Derian didn’t understand, but he nodded encouragement.

“I,” Varjuna went on, “wish to be nothing but a kidisdu, though the divine will has ordained that I shall be ikidisdu—that is ‘senior keeper.’ All kidisdu, no matter their rank, deal more with our specific animals than with omens or the wills of the deities. In this way, we become close to the deities.”

“I don’t quite understand,” Derian admitted.

Varjuna didn’t look offended.

“It is hard to explain with so few words between us. Also, I have heard it said that you know nothing of the deities. Is this true?”

Remembering Rahniseeta’s shocked reaction to a similar question, Derian was careful with his answer.

“Perhaps we know them differently,” he said. “I do not quite understand how the deities and the animals are related.”

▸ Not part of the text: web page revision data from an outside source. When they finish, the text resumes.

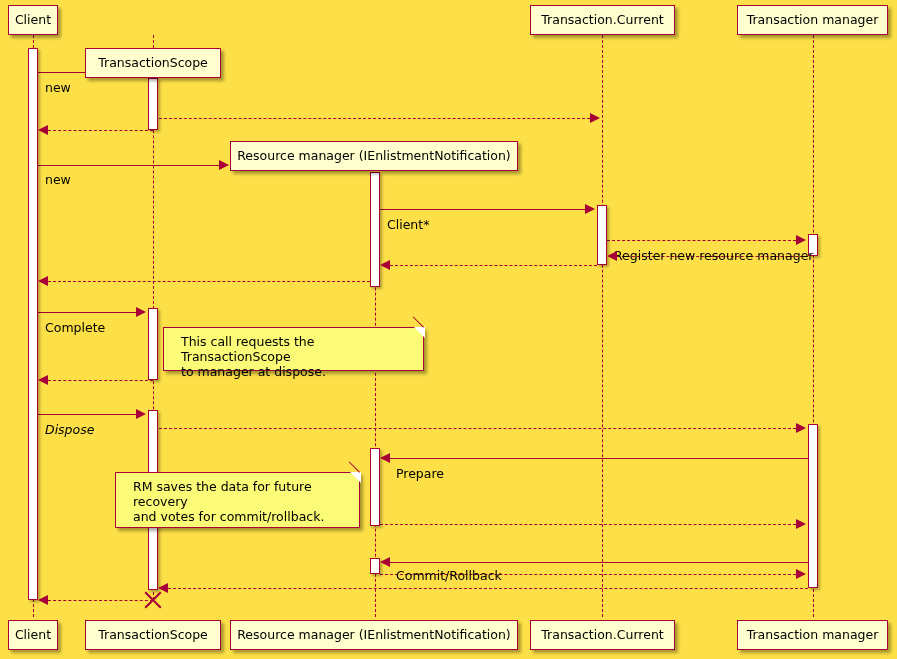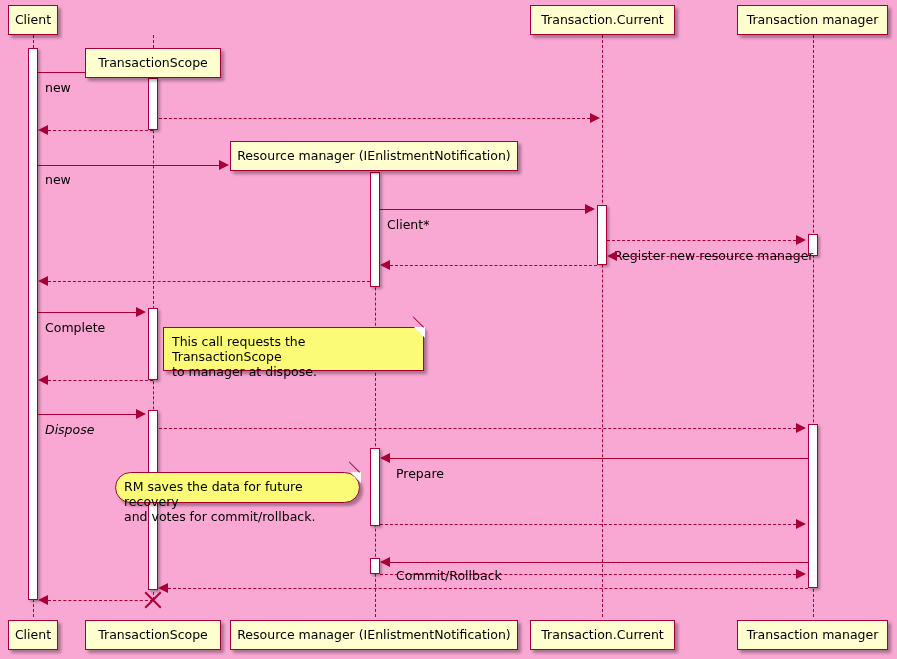--- a/index.html
+++ b/index.html
@@ -7,21 +7,21 @@
     padding: 0;
     background: #FFFFFF;
   }
   body {
     font-family: "DejaVu Sans", sans-serif;
   }
   #diagram {
     position: relative;
     width: 897px;
     height: 659px;
-    background: #f9a8d4;
+    background: #fde047;
     overflow: hidden;
   }
   
   .participant {
     position: absolute;
     box-sizing: border-box;
     background: #FEFECE;
     border: 1.5px solid #A80036;
     color: #000000;
     font-size: 12.5px;
@@ -87,21 +87,21 @@
   }
   
   .note {
     position: absolute;
     box-sizing: border-box;
     background: #FBFB77;
     border: 1.5px solid #A80036;
     color: #000000;
     font-size: 12.5px;
     line-height: 15px;
-    padding: 6px 8px 5px 8px;
+    padding: 6px 8px 5px 17px;
     box-shadow: 3px 3px 3px rgba(0,0,0,0.33);
     z-index: 7;
   }
   .note .fold {
     position: absolute;
     top: -1.5px;
     right: -1.5px;
     width: 0; height: 0;
     border-left: 11px solid transparent;
     border-top: 11px solid #FFFFFF;
@@ -272,21 +272,21 @@
 
   <div class="note" style="left:163px; top:327px; width:261px; height:44px;">
     <span class="fold"></span>
     <span class="foldline"></span>
     <span class="note-text">
       <span class="note-line">This call requests the TransactionScope</span>
       <span class="note-line">to manager at dispose.</span>
     </span>
   </div>
 
-  <div class="note" style="left:115px; top:472px; width:245px; height:31px;border-radius:22px;">
+  <div class="note" style="left:115px; top:472px; width:245px; height:56px;">
     <span class="fold"></span>
     <span class="foldline"></span>
     <span class="note-text">
       <span class="note-line">RM saves the data for future recovery</span>
       <span class="note-line">and votes for commit/rollback.</span>
     </span>
   </div>
 
 </div>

Varjuna nodded. “It is a long story.”

“Tell me,” Derian urged, trading on his impression that for some reason or other Varjuna was supposed to be talking to him. Rahniseeta had seemed to enjoy telling them a story about the deities; perhaps Varjuna would as well. It beat standing around worrying what Firekeeper would do next, and obviously these stories of the gods were as essential to understanding the Liglimom as the New Kelvinese’s peculiar history had been to understanding them.

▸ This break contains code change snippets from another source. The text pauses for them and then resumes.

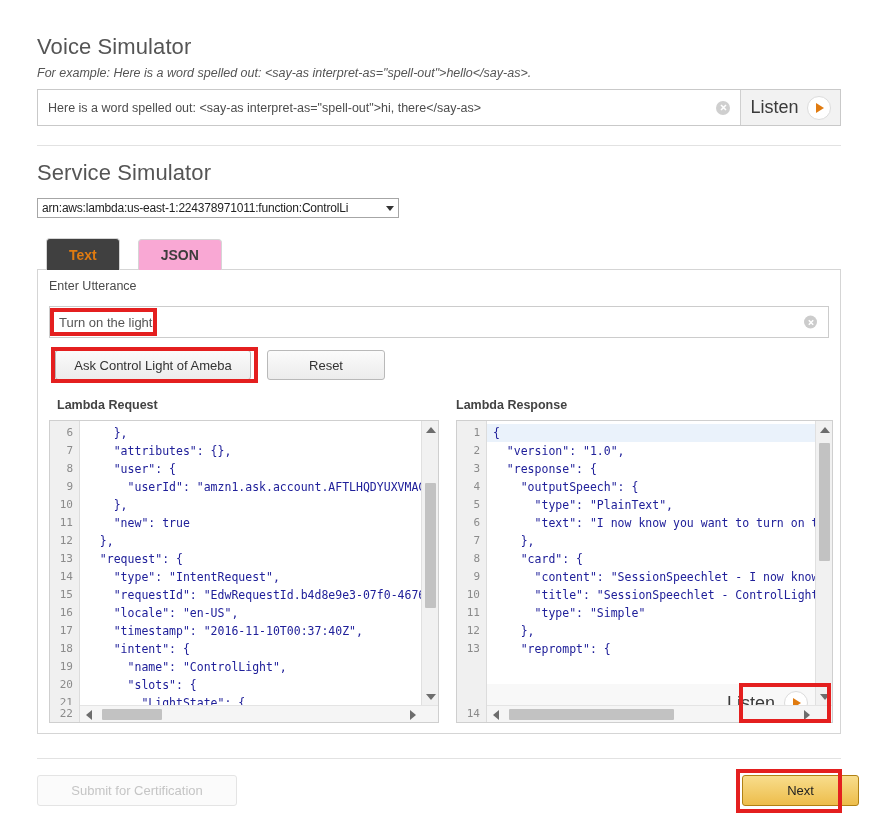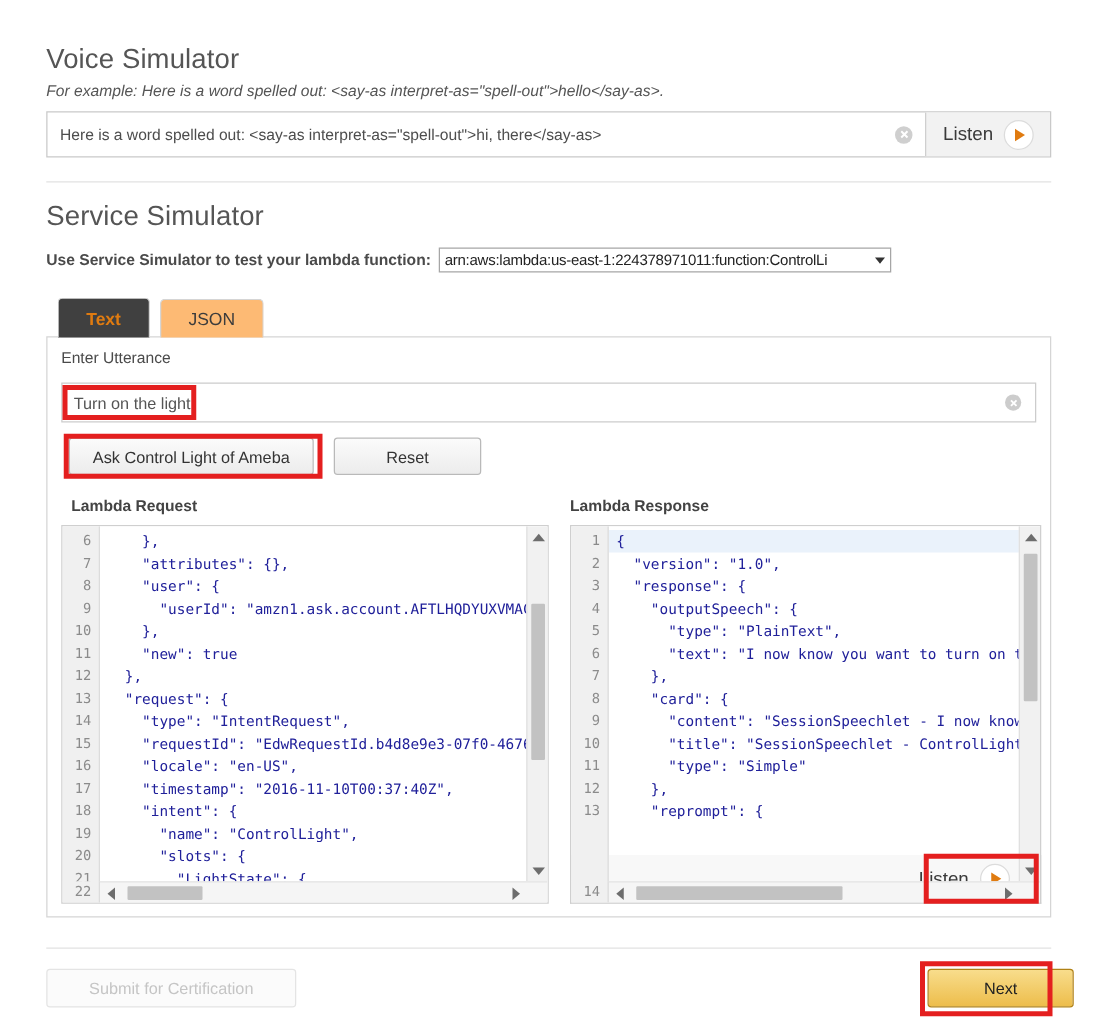--- a/index.html
+++ b/index.html
@@ -84,21 +84,21 @@
     background: #f2f2f2;
     border-left: 1px solid #cfcfcf;
     display: flex;
     align-items: center;
     justify-content: center;
     gap: 8px;
     cursor: pointer;
     box-sizing: border-box;
   }
   .listen-label {
-    font-size: 15px;
+    font-size: 18px;
     color: #3a3a3a;
     font-weight: normal;
   }
   .play-circle {
     width: 22px; height: 22px;
     border-radius: 50%;
     border: 1px solid #dcdcdc;
     background: #ffffff;
     display: flex; align-items:center; justify-content:center;
   }
@@ -180,24 +180,24 @@
   }
   .tab.active {
     background: #404040;
     color: #e07b10;
     font-weight: bold;
     height: 32px;
     position: relative;
     z-index: 4;
   }
   .tab.inactive {
-    background: #fdba74;
+    background: #f9a8d4;
     color: #3c3c3c;
-    font-weight: normal;
-    margin-left: 8px;
+    font-weight: bold;
+    margin-left: 18px;
   }
 
   
   #panel {
     position: absolute;
     left: 37px; top: 269px;
     width: 804px; height: 465px;
     border: 1px solid #d5d5d5;
     background: #ffffff;
     box-sizing: border-box;
@@ -462,21 +462,20 @@
           <span class="play-tri"></span>
         </span>
     </div>
   </div>
 
   <div class="hr" id="hr-1"></div>
 
   <div class="h1" id="service-title">Service Simulator</div>
 
   <div id="lambda-row">
-    <span id="lambda-label">Use Service Simulator to test your lambda function:</span>
     <div id="lambda-select">
       <span id="lambda-select-value">arn:aws:lambda:us-east-1:224378971011:function:ControlLi</span>
       <span class="caret-down"></span>
     </div>
   </div>
 
   <div id="tabs">
     <div class="tab active">Text</div>
     <div class="tab inactive">JSON</div>
   </div>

Derian glanced around. Firekeeper was still over by the big cat, Harjeedian hovering near and apparently shielding her somewhat. Barnet was over talking with a woman Derian recognized at second glance as the captain of
Fayonejunjal.

I wonder if he’s trying to wrangle a berth?
he thought.

Varjuna seemed to have overcome his indecision as to whether this was an appropriate time to tell a long story. He motioned Derian over to one of the tables set up along the edges of the room.

“Be comfortable,” he said. “I will begin.”

Derian accepted the seat and poured himself a drink from the pitcher of chilled water set there.

“I think you have been told,” Varjuna began, “how the deities came to be, and also the living things on the Earth?”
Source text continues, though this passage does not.